In a recent issue of Rolling Stone, Kunstler discusses some of the themes put forth in his new book The Long Emergency: Surviving the End of the Oil Age, Climate Change, and Other Converging Catastrophes of the Twenty-first Century, published by Atlantic Monthly Press. In it, he not only talks about the India/China theme, but puts it into a far more elegant framework than I could have ever come up with (but hey, he's one of the best, so I'm okay). More importantly (to this forum at least), Kunstler talks about the kind of communities that stand the best chance of surviving over the longer term:
The successful regions in the twenty-first century will be the ones surrounded by viable farming hinterlands that can reconstitute locally sustainable economies on an armature of civic cohesion. Small towns and smaller cities have better prospects than the big cities, which will probably have to contract substantially. The process will be painful and tumultuous. In many American cities, such as Cleveland, Detroit and St. Louis, that process is already well advanced. Others have further to fall. New York and Chicago face extraordinary difficulties, being oversupplied with gigantic buildings out of scale with the reality of declining energy supplies. Their former agricultural hinterlands have long been paved over. They will be encysted in a surrounding fabric of necrotic suburbia that will only amplify and reinforce the cities' problems.
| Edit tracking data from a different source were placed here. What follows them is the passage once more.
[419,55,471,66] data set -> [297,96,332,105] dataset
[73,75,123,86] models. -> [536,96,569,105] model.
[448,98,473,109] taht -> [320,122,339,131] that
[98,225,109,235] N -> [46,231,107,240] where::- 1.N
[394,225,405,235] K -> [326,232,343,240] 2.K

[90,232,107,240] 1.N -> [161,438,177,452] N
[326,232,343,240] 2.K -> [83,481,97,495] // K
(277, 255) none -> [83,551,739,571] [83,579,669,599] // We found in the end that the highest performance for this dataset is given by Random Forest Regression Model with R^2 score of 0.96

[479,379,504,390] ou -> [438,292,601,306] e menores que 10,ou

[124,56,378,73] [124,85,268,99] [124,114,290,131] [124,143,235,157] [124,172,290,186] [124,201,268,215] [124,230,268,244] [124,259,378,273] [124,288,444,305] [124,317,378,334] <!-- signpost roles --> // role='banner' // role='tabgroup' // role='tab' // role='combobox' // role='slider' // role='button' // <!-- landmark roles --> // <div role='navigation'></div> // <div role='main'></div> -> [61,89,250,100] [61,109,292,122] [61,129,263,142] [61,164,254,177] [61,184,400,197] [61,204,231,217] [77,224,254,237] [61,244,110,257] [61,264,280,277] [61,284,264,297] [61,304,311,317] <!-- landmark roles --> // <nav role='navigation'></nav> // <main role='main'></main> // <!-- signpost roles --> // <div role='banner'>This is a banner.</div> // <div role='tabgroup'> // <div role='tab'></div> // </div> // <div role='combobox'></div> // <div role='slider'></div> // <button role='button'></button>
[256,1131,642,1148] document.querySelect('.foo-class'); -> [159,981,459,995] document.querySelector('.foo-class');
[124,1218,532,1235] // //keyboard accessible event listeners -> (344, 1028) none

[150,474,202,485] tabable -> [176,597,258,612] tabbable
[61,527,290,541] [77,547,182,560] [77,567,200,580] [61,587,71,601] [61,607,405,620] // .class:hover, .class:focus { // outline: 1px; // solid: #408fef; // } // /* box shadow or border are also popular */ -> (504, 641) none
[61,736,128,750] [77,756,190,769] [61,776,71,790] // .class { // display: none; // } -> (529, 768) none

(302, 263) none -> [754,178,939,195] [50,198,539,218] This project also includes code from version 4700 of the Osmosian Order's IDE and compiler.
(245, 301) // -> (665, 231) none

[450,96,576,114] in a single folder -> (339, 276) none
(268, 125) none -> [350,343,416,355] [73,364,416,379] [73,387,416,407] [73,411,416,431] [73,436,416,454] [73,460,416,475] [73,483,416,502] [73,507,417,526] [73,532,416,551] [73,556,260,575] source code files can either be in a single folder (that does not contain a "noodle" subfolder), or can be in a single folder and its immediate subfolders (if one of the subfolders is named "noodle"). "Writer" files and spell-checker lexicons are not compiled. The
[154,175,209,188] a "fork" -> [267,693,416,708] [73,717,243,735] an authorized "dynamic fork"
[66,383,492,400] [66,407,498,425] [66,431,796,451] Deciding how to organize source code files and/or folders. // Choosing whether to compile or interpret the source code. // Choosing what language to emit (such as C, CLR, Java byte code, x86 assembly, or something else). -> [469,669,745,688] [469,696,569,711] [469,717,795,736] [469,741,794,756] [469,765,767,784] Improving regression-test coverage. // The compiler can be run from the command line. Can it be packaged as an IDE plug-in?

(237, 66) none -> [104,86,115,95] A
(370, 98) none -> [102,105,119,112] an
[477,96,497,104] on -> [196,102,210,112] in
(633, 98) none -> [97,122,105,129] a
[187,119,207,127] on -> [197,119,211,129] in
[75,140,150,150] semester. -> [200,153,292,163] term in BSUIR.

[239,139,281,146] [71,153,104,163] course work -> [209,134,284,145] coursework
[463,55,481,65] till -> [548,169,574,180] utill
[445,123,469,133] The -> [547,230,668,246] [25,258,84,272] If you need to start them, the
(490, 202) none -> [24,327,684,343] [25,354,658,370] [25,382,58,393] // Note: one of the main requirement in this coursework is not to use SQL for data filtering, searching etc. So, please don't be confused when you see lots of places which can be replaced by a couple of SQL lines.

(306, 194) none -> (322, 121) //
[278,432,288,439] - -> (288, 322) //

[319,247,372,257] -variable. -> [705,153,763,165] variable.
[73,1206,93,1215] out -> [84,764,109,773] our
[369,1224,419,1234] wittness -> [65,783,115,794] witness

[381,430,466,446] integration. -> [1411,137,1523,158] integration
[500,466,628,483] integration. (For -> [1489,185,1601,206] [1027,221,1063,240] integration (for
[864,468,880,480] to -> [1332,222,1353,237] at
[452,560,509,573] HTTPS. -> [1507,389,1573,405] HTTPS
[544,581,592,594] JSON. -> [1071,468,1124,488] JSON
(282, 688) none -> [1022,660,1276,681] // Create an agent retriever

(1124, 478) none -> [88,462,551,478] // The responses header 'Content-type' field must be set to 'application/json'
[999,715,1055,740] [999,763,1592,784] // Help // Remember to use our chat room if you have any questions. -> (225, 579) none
If you haven't read one of Kunstler's books, particularly the ones dealing with urbanism, do yourself a favor and read one. Kunstler is extremely thought-provoking, and has a wit that is singularly unique. I can also say that he has inspired much of the work we have done since our inception. Enough talking here, I'm off to buy a copy of the book.

1 Comments:

  • More evidence for the increasing value of secondary nodes. The thesis still stands, and seems ever stronger. The question now is whether I should be packing my bags and heading for Kingston, or desperately trying to tell Torontonians to change things before it's too late. Or is it already too late? Another great post Tony.